● **Problem requirements**: Copy all lines below that use the word "github".

● **Data provided**:

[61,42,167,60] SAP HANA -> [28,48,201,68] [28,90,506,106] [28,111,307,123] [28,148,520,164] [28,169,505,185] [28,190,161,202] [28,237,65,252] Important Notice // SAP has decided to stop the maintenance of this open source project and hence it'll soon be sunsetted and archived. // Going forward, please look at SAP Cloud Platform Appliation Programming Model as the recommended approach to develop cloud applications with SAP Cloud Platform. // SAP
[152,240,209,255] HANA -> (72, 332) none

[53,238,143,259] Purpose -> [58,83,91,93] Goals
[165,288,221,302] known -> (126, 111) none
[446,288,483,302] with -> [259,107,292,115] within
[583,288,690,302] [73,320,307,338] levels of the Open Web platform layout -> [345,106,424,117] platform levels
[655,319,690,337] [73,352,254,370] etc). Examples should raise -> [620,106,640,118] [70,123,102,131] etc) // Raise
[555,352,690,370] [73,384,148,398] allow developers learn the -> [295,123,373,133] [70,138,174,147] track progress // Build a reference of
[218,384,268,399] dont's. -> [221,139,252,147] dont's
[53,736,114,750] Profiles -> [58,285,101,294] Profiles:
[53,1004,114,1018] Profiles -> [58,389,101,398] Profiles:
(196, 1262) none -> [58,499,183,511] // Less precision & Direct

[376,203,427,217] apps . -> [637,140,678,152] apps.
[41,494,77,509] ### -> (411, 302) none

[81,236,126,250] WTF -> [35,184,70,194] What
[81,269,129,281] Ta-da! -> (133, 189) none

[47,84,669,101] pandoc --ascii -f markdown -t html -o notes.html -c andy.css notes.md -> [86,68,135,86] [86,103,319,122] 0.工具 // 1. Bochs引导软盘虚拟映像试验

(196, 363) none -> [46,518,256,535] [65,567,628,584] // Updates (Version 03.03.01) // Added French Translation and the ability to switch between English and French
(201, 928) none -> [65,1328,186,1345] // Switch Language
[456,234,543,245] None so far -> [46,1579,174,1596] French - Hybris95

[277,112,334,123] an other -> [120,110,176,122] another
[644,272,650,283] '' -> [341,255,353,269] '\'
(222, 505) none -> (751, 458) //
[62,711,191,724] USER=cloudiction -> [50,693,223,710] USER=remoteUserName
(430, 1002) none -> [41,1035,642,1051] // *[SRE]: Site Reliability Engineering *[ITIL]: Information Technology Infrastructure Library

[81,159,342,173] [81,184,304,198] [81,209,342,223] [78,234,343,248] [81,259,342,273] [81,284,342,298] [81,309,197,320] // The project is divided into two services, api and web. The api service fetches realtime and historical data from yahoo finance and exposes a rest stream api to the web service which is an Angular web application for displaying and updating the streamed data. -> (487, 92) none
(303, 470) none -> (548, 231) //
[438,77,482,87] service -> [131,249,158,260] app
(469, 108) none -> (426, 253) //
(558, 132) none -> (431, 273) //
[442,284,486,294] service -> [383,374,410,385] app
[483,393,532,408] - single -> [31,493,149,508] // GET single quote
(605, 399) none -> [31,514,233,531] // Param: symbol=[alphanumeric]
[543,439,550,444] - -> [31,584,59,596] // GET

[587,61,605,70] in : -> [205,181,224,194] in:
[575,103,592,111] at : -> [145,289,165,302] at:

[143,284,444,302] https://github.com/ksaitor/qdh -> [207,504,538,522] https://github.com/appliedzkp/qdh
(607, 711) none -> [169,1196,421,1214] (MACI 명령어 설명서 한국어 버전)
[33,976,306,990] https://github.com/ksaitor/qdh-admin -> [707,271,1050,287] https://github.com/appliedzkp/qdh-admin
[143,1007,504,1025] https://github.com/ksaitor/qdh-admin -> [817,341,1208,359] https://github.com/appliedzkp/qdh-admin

● **Answer to this exercise**:
[143,284,444,302] https://github.com/ksaitor/qdh -> [207,504,538,522] https://github.com/appliedzkp/qdh
[33,976,306,990] https://github.com/ksaitor/qdh-admin -> [707,271,1050,287] https://github.com/appliedzkp/qdh-admin
[143,1007,504,1025] https://github.com/ksaitor/qdh-admin -> [817,341,1208,359] https://github.com/appliedzkp/qdh-admin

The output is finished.